The Dangling Spider is as old as time itself. That Vincent Drug sold it out of the package was no gaffe. Most stores did, and I actually had no idea that there even were packaged versions until wasting six hours trying to match the rubber spider from Halloween 4 to one of the ten billion on eBay.
With yellow spots all over its black body, the Dangling Spider subtly evoked Dusty Rhodes. A stretchy string let you treat the spider like a mutant yo-yo, while the thin bristles lining each of its legs gave you something to mindlessly pick at.
#3: Living Nightmare Makeup Kit!
Fun World’s collection of Living Nightmare makeup kits was LEGENDARY, guys. I mean, I guess that could be overstating the case, but if you limited your costume accessory searches to places like toy stores and pharmacies, Living Nightmare was as high-end as it got.
There must’ve been dozens of different kits, arming us with everything from vampire fangs to zombie flesh. I never had a reason to buy those kits as a kid, but I appreciated their presence all the same. They “aged up” the costume aisle, and helped scaredy cats like me get used to horrible monster faces.
#4: Halloween Blow Mold!
Hey look, it’s that blow mold you or your next door neighbor or both of you definitely had. This “Trick or Treat” cat/pumpkin combo was beyond ubiquitous, to the point where it’s probably the cheapest vintage Halloween blow mold out there today.
I don’t know exactly when the blow mold debuted, but I bet it was before the ‘80s. I’d also bet that it lasted until long after the ‘80s. Hell, I wouldn’t be surprised if the six Kmarts left brought it out this year.
Whether you chase down a vintage blow mold or settle for a retro-style newbie, make sure you don’t suffer through the season without one. Their faint yet entirely distracting light acts as macabre mental fuel.
#5: Garbage Pail Kids Costume!
Yes, Garbage Pail Kids costumes were really a thing! Collegeville had a few characters available, but the one Jamie passed over was Itchy Richie — a name that hardly conveyed the absolute terror of a small child covered in 500 live spiders.
The costume consisted of a plastic mask and shirt. From He-Man to Darth Vader, countless other children’s costumes were identical in execution. Usually sold in cheap window boxes, they were great for kids who were only first discovering how awesome it was to spend a day mimicking their heroes’ mannerisms.

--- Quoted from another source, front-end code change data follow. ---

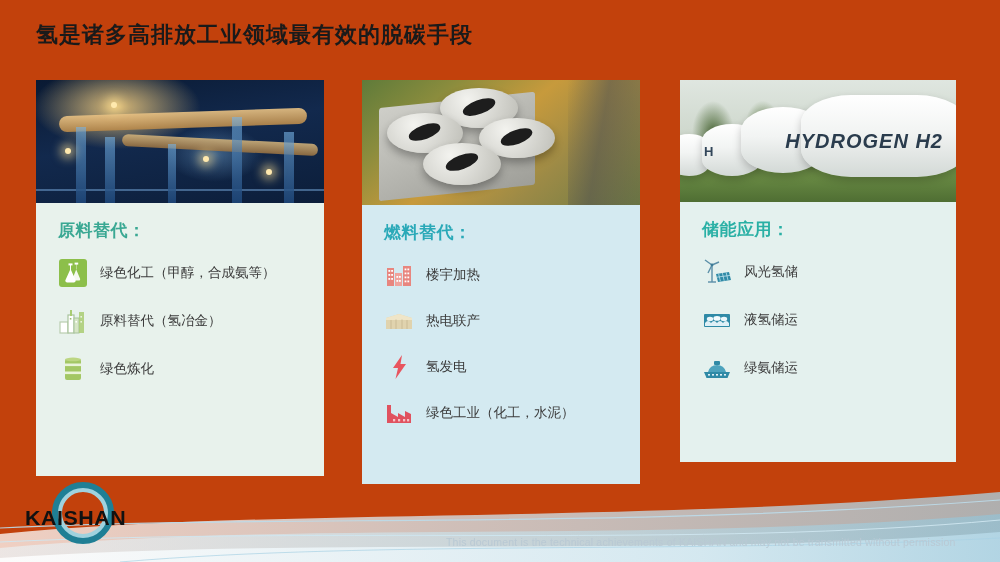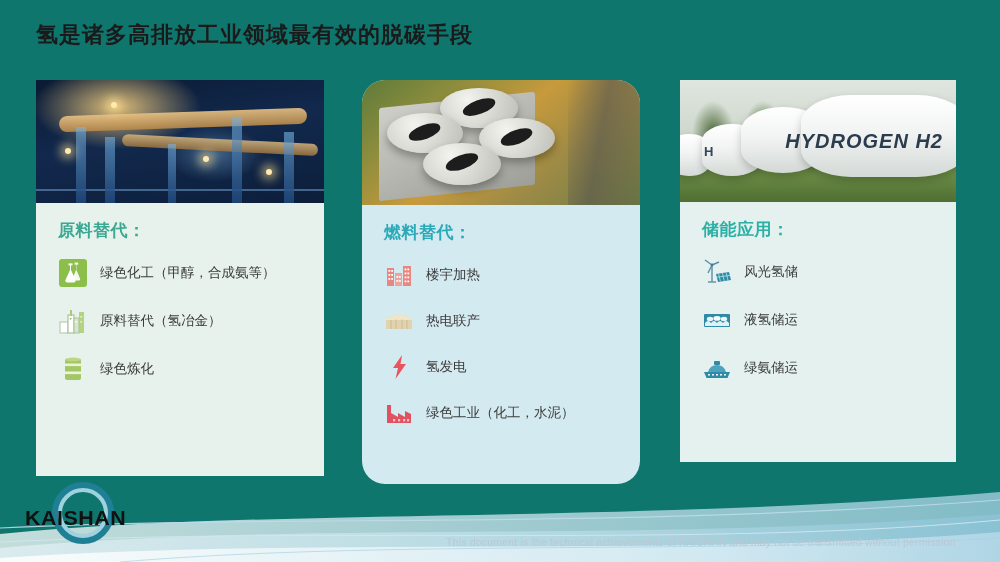--- a/index.html
+++ b/index.html
@@ -9,7 +9,7 @@
     background: #ffffff;
     overflow: hidden;
   }
-  .slide { position: relative; width: 1000px; height: 562px; background: #0f766e; }
+  .slide { position: relative; width: 1000px; height: 562px; background: #c2410c; }
 
   
   .title {

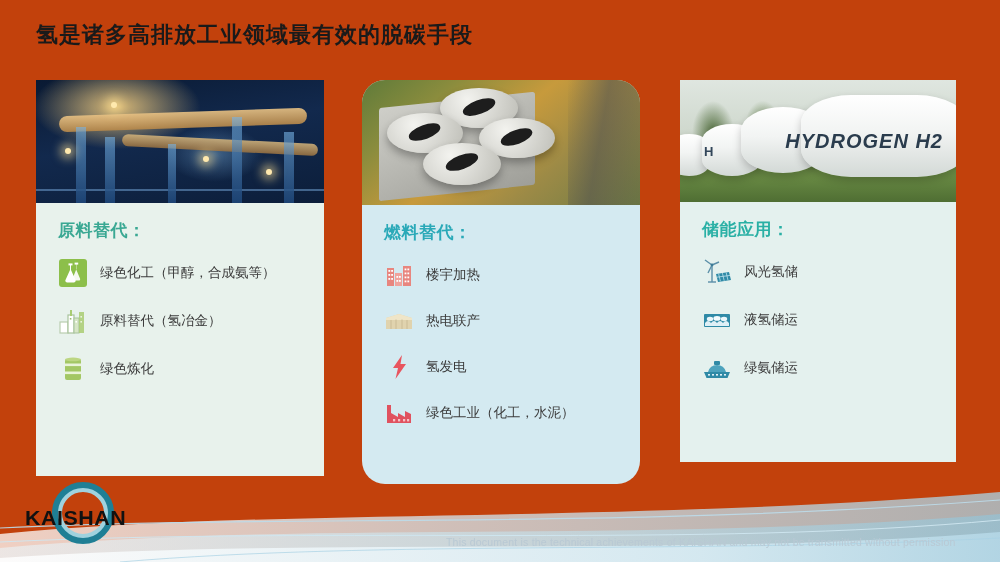--- a/index.html
+++ b/index.html
@@ -21,7 +21,7 @@
   
   .card { position: absolute; overflow: hidden; }
   .card-1 { left: 36px;  top: 80px; width: 288px; height: 396px; background: #e8f2ec; }
-  .card-2 { left: 362px; top: 80px; width: 278px; height: 404px; background: #d4eaf1; border-radius: 23px; }
+  .card-2 { left: 362px; top: 80px; width: 278px; height: 404px; background: #d4eaf1; }
   .card-3 { left: 680px; top: 80px; width: 276px; height: 382px; background: #e4f1ee; }
 
   .photo { position: relative; width: 100%; height: 123px; overflow: hidden; }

(In Itchy Richie’s case, I guess they just blew raspberries while scratching their shoulders?)
#6: Horrible Skull!
Since it appeared directly next to the Michael Myers mask, you might’ve overlooked this HORRIBLE SKULL, a spin on the classic “shrunken head” novelties that had already been around for decades. I’m a sucker for skulls with hair, even if this one’s package promised a robust ‘do that the actual skull did not deliver.
Speaking of the package, it looks like something was lost in translation. “Hang for freat?” Not sure if they were going for “fright” or “treat,” there. I dunno, maybe this was all completely intentional, and they were actually submitting “freat” as a new word to cover both of those things?
I could list even more real-world Halloween bric-a-brac, but we’re already 1000 words deep into this piece, and I’m selling it to an internet that cashes out after 20.
The next time you watch Halloween 4: The Return of Michael Myers, pay special attention during the drug store scene. If you’re near my age, it’ll fill your head with visions of pumpkin-themed leaf bags and Garfield’s Halloween Adventure.